Seriously, though, while that is one crap poem in the "Atlantic" (which got sold a while back and isn't as good as it used to be), I take issue with the metaphor "housebroken."
A dog that is housebroken is not a dog whose spirit has been trammeled, or who has been constrained in any way to fit human convenience. Dogs are naturally clean creatures that won't soil their own nests. Housebreaking a dog means teaching it that your home also the dog's home. It empowers the dog. A housebroken dog is a confident dog that knows what belongs to it and what doesn't, a dog that has a sense of place and belonging, a dog who can navigate the world from the secure foundation of knowing where its safe space is.
I should think an excellent MFA program would be one that instilled in its students a sense of, "Here is your sanctuary. Here you may feed and rest and find the other members of your pack. Out there is the rest of the world. There, you may shit."
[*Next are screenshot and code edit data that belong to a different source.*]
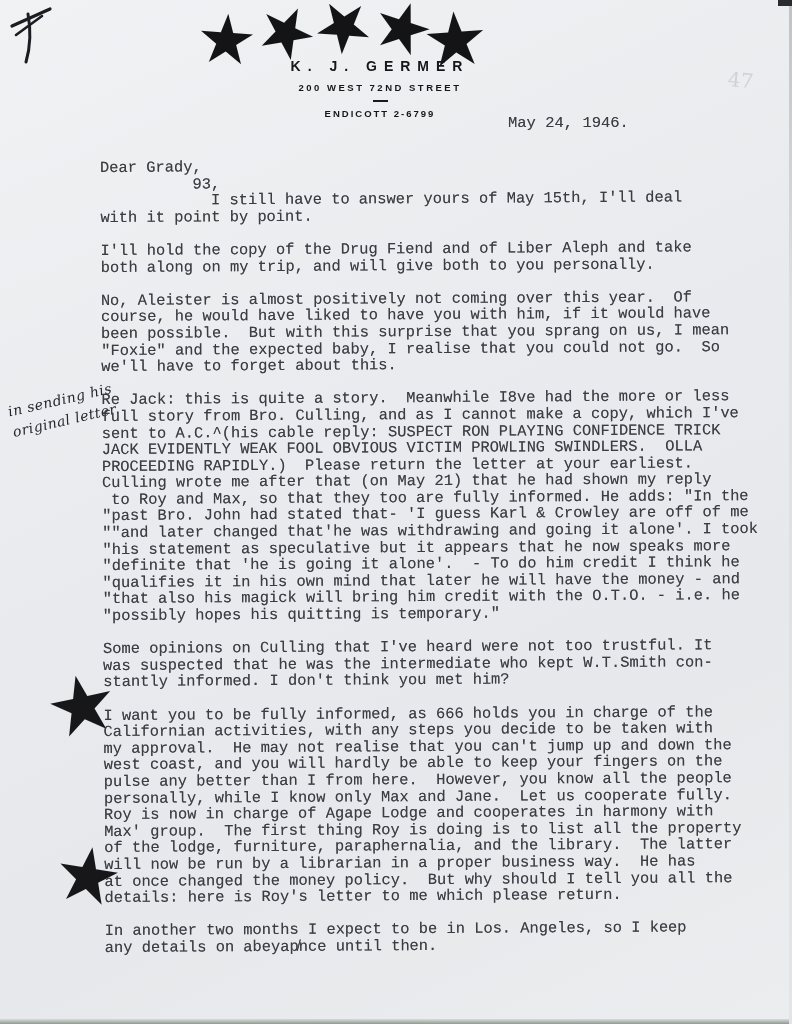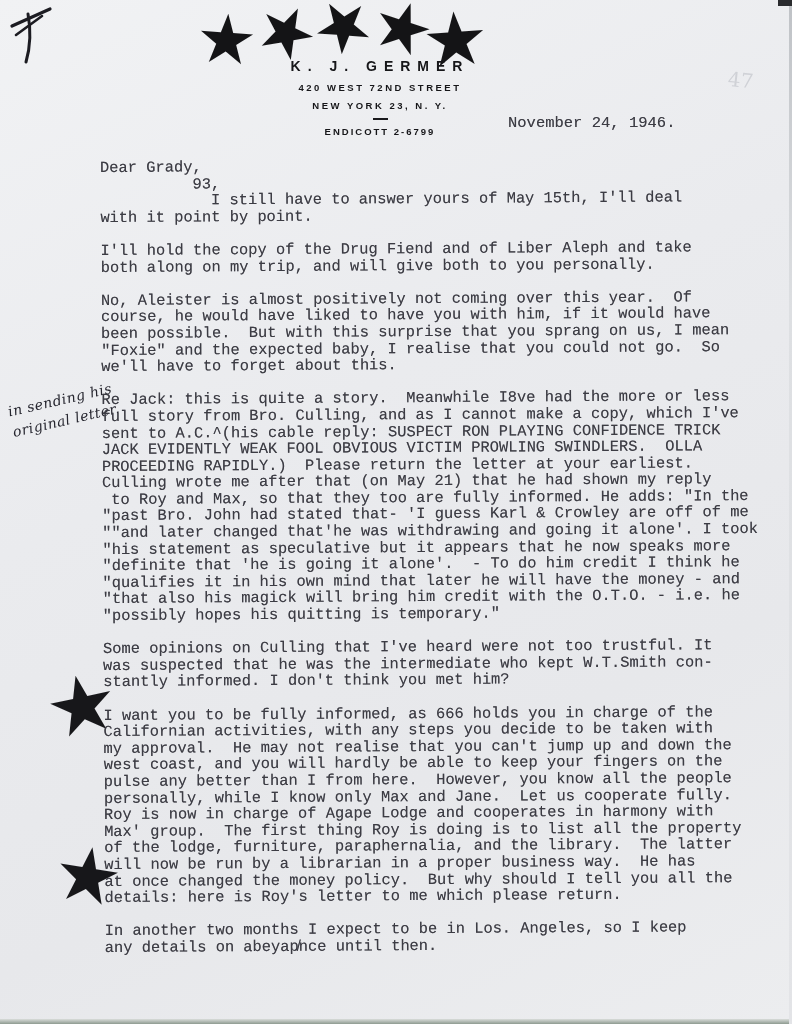--- a/index.html
+++ b/index.html
@@ -89,27 +89,26 @@
   <div class="pencil-mark">47</div>
 
   <span class="lh-star" style="left:196px;top:6px;transform:rotate(4deg);">★</span>
   <span class="lh-star" style="left:256px;top:-2px;transform:rotate(26deg);">★</span>
   <span class="lh-star" style="left:314px;top:-8px;transform:rotate(40deg);">★</span>
   <span class="lh-star" style="left:372px;top:-6px;transform:rotate(18deg);">★</span>
   <span class="lh-star" style="left:422px;top:2px;font-size:74px;transform:rotate(-4deg);">★</span>
 
   <div class="letterhead">
     <div class="lh-name">K. J. GERMER</div>
-    <div class="lh-addr">420 WEST 72ND STREET</div>
-    <div class="lh-addr2">NEW YORK 23, N. Y.</div>
+    <div class="lh-addr">200 WEST 72ND STREET</div>
     <div class="lh-rule"></div>
     <div class="lh-phone">ENDICOTT 2-6799</div>
   </div>
 
-  <div class="typewriter date">November 24, 1946.</div>
+  <div class="typewriter date">May 24, 1946.</div>
 
   <div class="margin-note">
     <div>in sending his</div>
     <div>original letter.</div>
   </div>
 
   <span class="margin-star" style="left:46px;top:666px;font-size:80px;transform:rotate(-12deg);">★</span>
   <span class="margin-star" style="left:54px;top:838px;font-size:76px;transform:rotate(9deg);">★</span>
 
   <div class="letter-body typewriter">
Yes, my usage of housebroken harkens back to the time of a less enlightened relationship between man and dog; the days when a "dog's life" was a miserable life, "dirty rotten dog" is a scoundrel.
A lotta things have changed.
"Here you may feed and rest and find the other members of your pack. Out there is the rest of the world. There, you may shit." ha ha
You married a communist, I married a poet. Maybe you'll find something you like in some of this modern poetry: "Cloudland" and 3 poems in Frigg.
Tara Deal is a joy to read. Thanks for those links.